**TASK**. Could you please reproduce all the records below exactly, leaving out the images?

**DATA FOR THIS EXERCISE**.
━━━

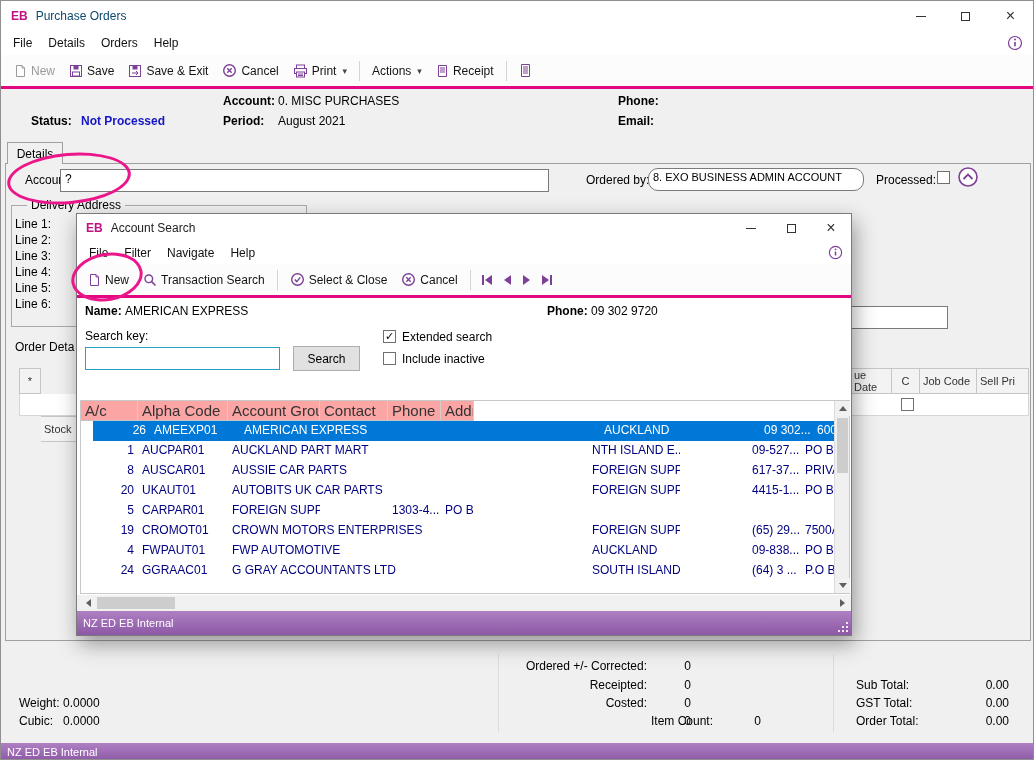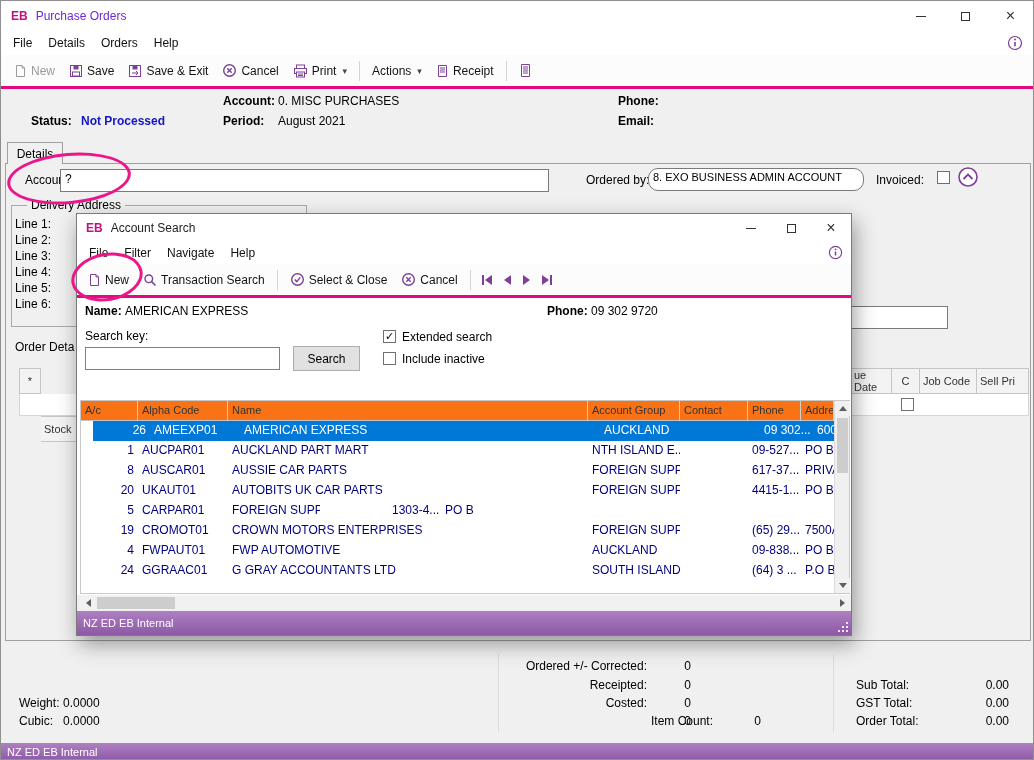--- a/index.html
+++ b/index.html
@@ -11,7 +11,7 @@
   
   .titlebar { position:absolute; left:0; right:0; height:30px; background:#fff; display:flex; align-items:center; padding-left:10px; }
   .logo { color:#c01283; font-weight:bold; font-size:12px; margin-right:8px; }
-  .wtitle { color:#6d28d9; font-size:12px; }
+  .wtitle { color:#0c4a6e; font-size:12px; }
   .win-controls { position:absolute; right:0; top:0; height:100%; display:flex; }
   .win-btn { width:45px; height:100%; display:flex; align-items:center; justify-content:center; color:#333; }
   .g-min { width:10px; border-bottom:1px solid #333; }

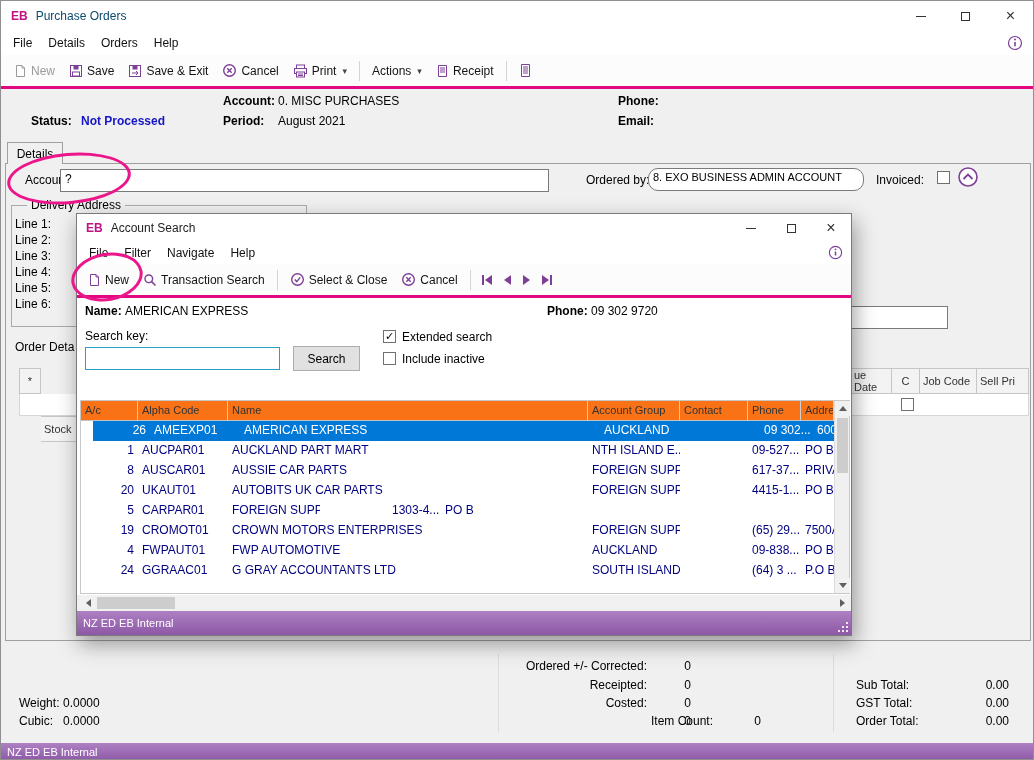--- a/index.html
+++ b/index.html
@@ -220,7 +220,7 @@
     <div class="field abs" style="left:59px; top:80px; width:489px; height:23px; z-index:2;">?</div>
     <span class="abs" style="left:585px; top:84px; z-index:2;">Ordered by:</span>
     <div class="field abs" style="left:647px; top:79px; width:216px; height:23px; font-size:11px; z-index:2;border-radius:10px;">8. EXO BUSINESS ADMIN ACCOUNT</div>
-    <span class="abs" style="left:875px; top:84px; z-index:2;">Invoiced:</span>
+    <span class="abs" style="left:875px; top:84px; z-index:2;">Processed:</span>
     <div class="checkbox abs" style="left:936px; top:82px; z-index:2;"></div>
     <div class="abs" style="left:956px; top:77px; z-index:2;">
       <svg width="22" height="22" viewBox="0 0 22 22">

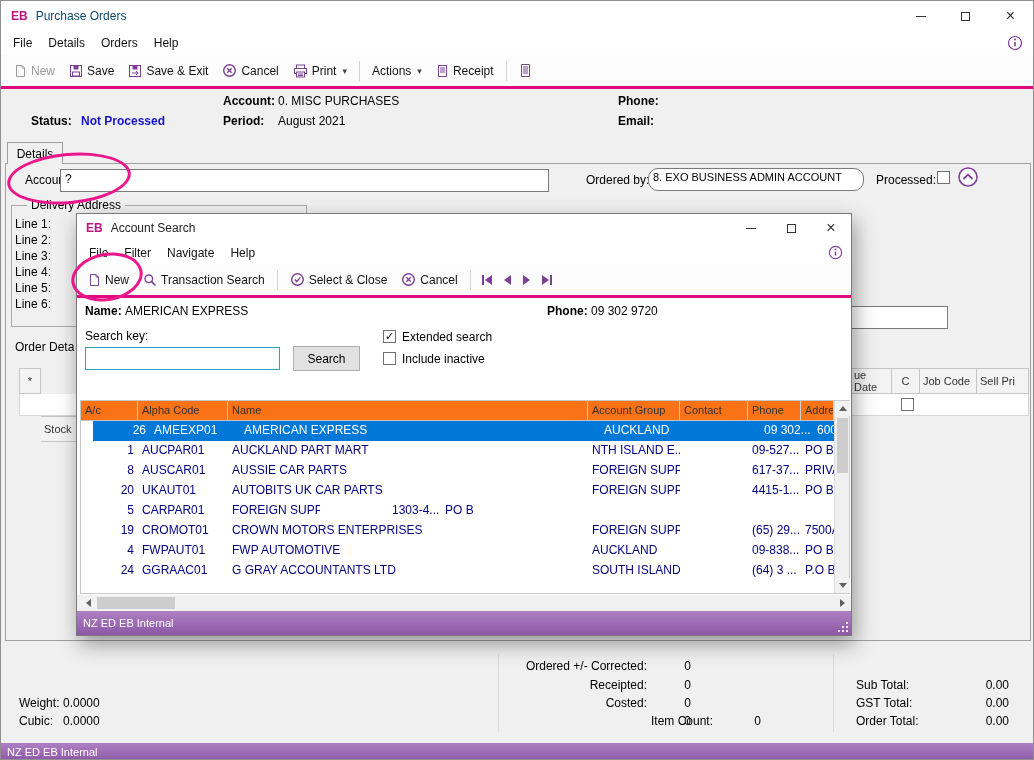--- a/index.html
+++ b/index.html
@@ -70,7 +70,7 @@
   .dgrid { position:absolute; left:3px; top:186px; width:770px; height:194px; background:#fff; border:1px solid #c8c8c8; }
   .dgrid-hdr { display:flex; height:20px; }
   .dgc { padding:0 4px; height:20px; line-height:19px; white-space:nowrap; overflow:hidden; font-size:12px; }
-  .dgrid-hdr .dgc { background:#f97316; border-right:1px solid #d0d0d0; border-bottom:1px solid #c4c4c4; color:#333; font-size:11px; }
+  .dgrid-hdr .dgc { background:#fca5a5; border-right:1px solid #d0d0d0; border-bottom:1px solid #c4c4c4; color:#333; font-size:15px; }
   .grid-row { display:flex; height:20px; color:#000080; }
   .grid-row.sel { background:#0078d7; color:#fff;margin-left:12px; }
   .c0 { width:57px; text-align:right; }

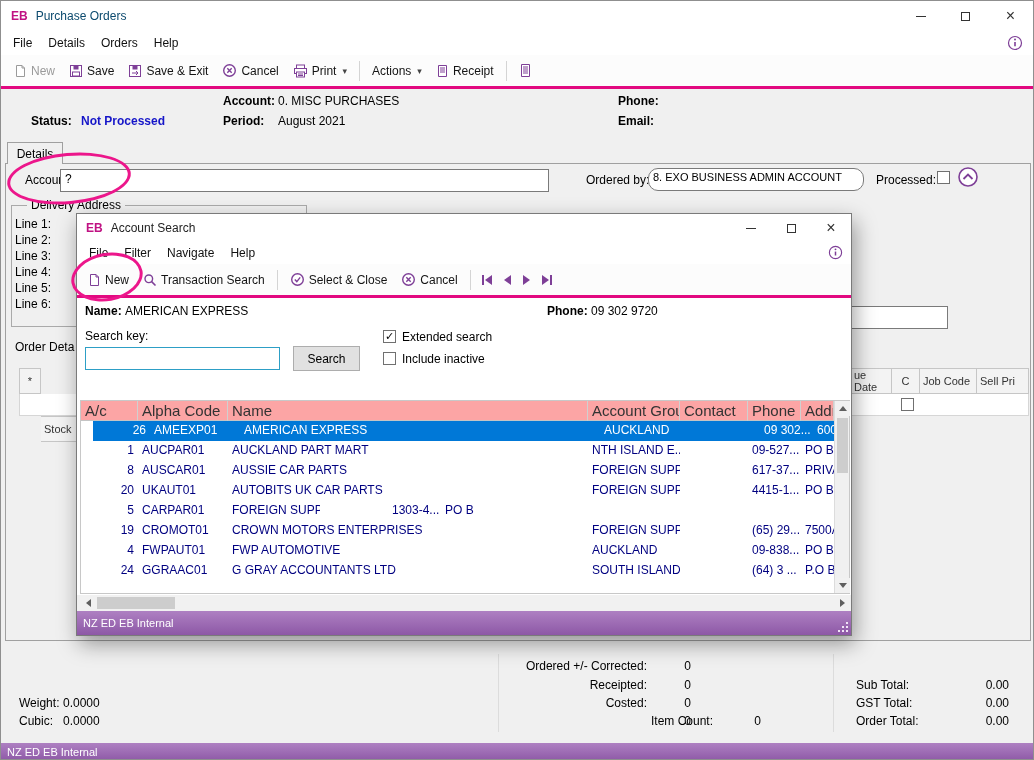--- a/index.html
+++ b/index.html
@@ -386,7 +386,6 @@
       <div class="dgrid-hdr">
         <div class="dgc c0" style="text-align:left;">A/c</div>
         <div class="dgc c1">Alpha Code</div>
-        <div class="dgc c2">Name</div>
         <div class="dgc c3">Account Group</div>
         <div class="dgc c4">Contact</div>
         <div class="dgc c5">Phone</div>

━━━

**FINISHED TASK**.
--- a/index.html
+++ b/index.html
@@ -11,7 +11,7 @@
   
   .titlebar { position:absolute; left:0; right:0; height:30px; background:#fff; display:flex; align-items:center; padding-left:10px; }
   .logo { color:#c01283; font-weight:bold; font-size:12px; margin-right:8px; }
-  .wtitle { color:#6d28d9; font-size:12px; }
+  .wtitle { color:#0c4a6e; font-size:12px; }
   .win-controls { position:absolute; right:0; top:0; height:100%; display:flex; }
   .win-btn { width:45px; height:100%; display:flex; align-items:center; justify-content:center; color:#333; }
   .g-min { width:10px; border-bottom:1px solid #333; }

--- a/index.html
+++ b/index.html
@@ -220,7 +220,7 @@
     <div class="field abs" style="left:59px; top:80px; width:489px; height:23px; z-index:2;">?</div>
     <span class="abs" style="left:585px; top:84px; z-index:2;">Ordered by:</span>
     <div class="field abs" style="left:647px; top:79px; width:216px; height:23px; font-size:11px; z-index:2;border-radius:10px;">8. EXO BUSINESS ADMIN ACCOUNT</div>
-    <span class="abs" style="left:875px; top:84px; z-index:2;">Invoiced:</span>
+    <span class="abs" style="left:875px; top:84px; z-index:2;">Processed:</span>
     <div class="checkbox abs" style="left:936px; top:82px; z-index:2;"></div>
     <div class="abs" style="left:956px; top:77px; z-index:2;">
       <svg width="22" height="22" viewBox="0 0 22 22">

--- a/index.html
+++ b/index.html
@@ -70,7 +70,7 @@
   .dgrid { position:absolute; left:3px; top:186px; width:770px; height:194px; background:#fff; border:1px solid #c8c8c8; }
   .dgrid-hdr { display:flex; height:20px; }
   .dgc { padding:0 4px; height:20px; line-height:19px; white-space:nowrap; overflow:hidden; font-size:12px; }
-  .dgrid-hdr .dgc { background:#f97316; border-right:1px solid #d0d0d0; border-bottom:1px solid #c4c4c4; color:#333; font-size:11px; }
+  .dgrid-hdr .dgc { background:#fca5a5; border-right:1px solid #d0d0d0; border-bottom:1px solid #c4c4c4; color:#333; font-size:15px; }
   .grid-row { display:flex; height:20px; color:#000080; }
   .grid-row.sel { background:#0078d7; color:#fff;margin-left:12px; }
   .c0 { width:57px; text-align:right; }

--- a/index.html
+++ b/index.html
@@ -386,7 +386,6 @@
       <div class="dgrid-hdr">
         <div class="dgc c0" style="text-align:left;">A/c</div>
         <div class="dgc c1">Alpha Code</div>
-        <div class="dgc c2">Name</div>
         <div class="dgc c3">Account Group</div>
         <div class="dgc c4">Contact</div>
         <div class="dgc c5">Phone</div>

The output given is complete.